“I thought you were sober,” I say, my palms sweating and my heart racing.
I love getting high. I love getting high. I love getting high. That’s all I can think.
“So, you’re sober-sober?” he asks. I didn’t know there was any other kind.
I observe as he laughs so much more easily at the show we’re watching. I miss feeling like that.
“I wish you could see it like I’m seeing it,” he says, taking another drag off the pipe.
I leave his skyline-view loft and head back to the Post, shaken up a bit.
This is the most I’ve ever been tempted by drugs since getting sober.

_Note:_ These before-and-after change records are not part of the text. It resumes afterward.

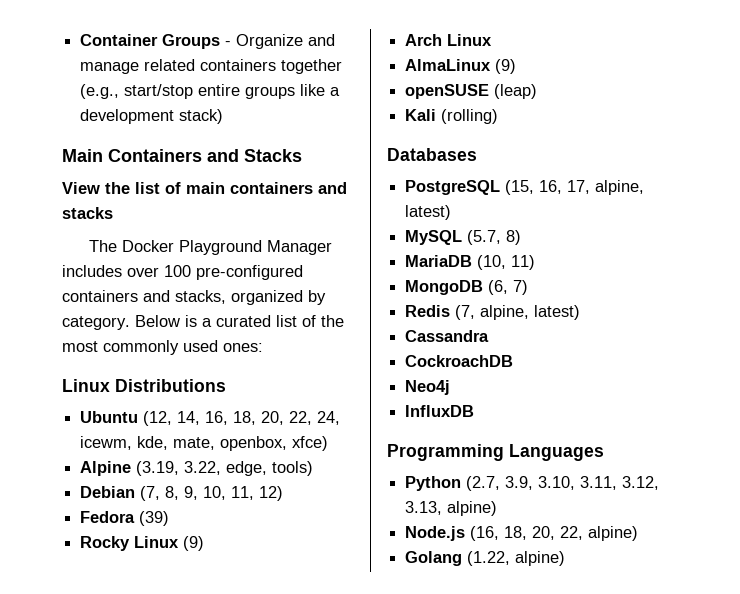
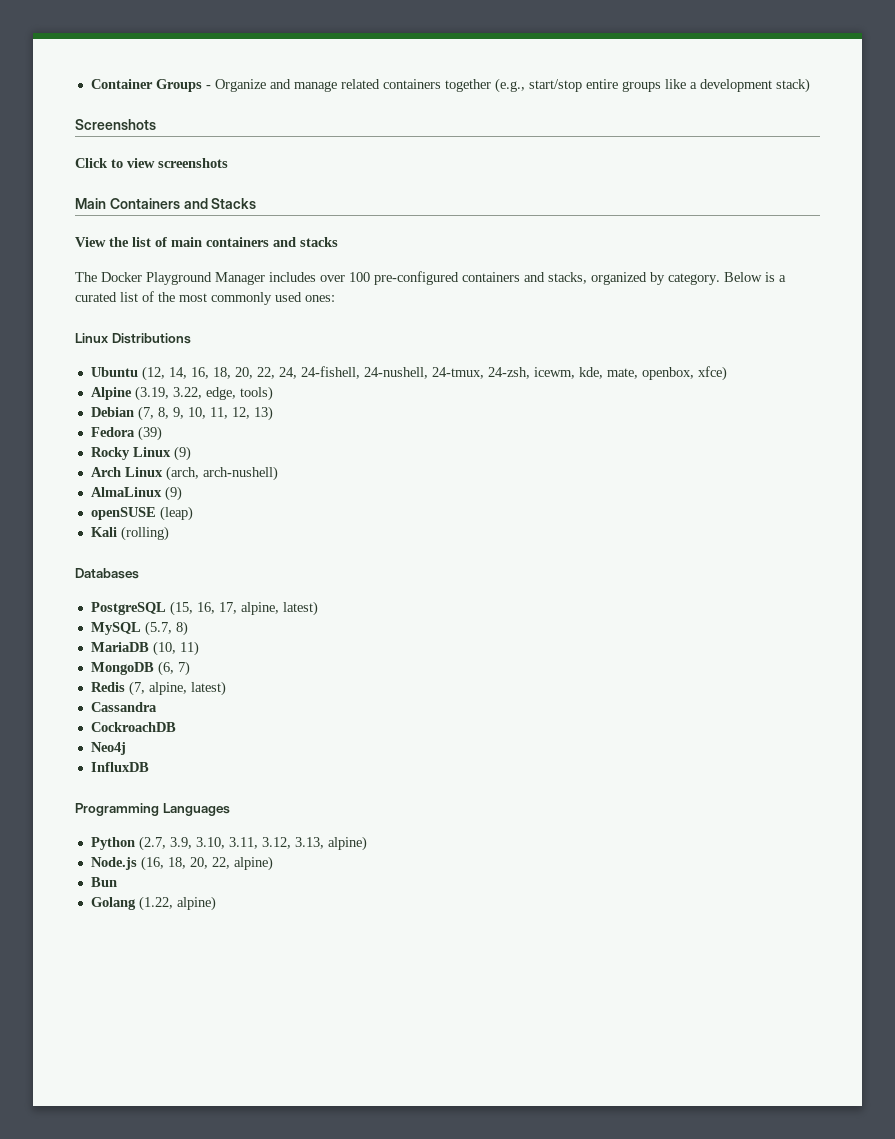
+ Screenshots
+ Click to view screenshots
- Ubuntu (12, 14, 16, 18, 20, 22, 24, icewm, kde, mate, openbox, xfce)
+ Ubuntu (12, 14, 16, 18, 20, 22, 24, 24-fishell, 24-nushell, 24-tmux, 24-zsh, icewm, kde, mate, openbox, xfce)
- Debian (7, 8, 9, 10, 11, 12)
+ Debian (7, 8, 9, 10, 11, 12, 13)
- Arch Linux
+ Arch Linux (arch, arch-nushell)
+ Bun

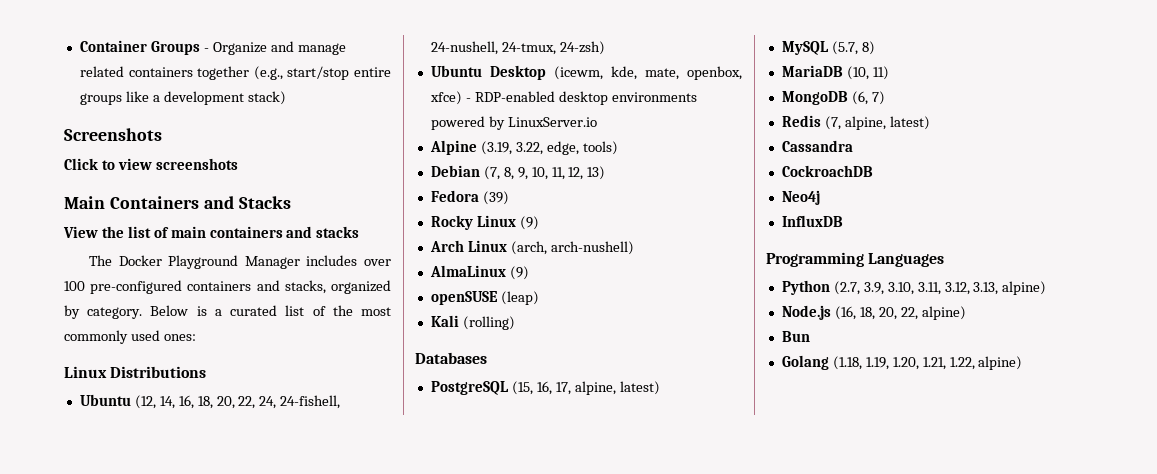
- Ubuntu (12, 14, 16, 18, 20, 22, 24, 24-fishell, 24-nushell, 24-tmux, 24-zsh, icewm, kde, mate, openbox, xfce)
+ Ubuntu (12, 14, 16, 18, 20, 22, 24, 24-fishell, 24-nushell, 24-tmux, 24-zsh)
+ Ubuntu Desktop (icewm, kde, mate, openbox, xfce) - RDP-enabled desktop environments powered by LinuxServer.io
- Golang (1.22, alpine)
+ Golang (1.18, 1.19, 1.20, 1.21, 1.22, alpine)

Maybe I should get high with him? Maybe it doesn’t count? I think about the last time I decided marijuana was okay, which spiraled into me in a sex club, snorting cocaine off a stranger’s breast for the delight of a crowd.
But maybe this time it would be different? I like this guy so much.
I want to belong. I want him to like me.
I can’t stop obsessing about it, so I write up a list of all the men I’ve slept with over my lifetime—and next to each I write “drunk” or “high.” Every single one.
It’s the biggest revelation I’ve ever had. My addiction is inextricably linked to my entire sexual history—starting from the moment I lost my virginity. I’ve been re-creating it ever since.
In a move I’ll never be able to quite explain—except that I think I am trying to save myself from falling into drugs and drinking again—I email the entire list of men to Jackson.
As much as sending it is pure kryptonite and renders me forever unwifeable in this guy’s eyes, I’m operating in pure survival mode now.
I won’t go back to who I once was.
I refuse to. Even if it means never finding love again.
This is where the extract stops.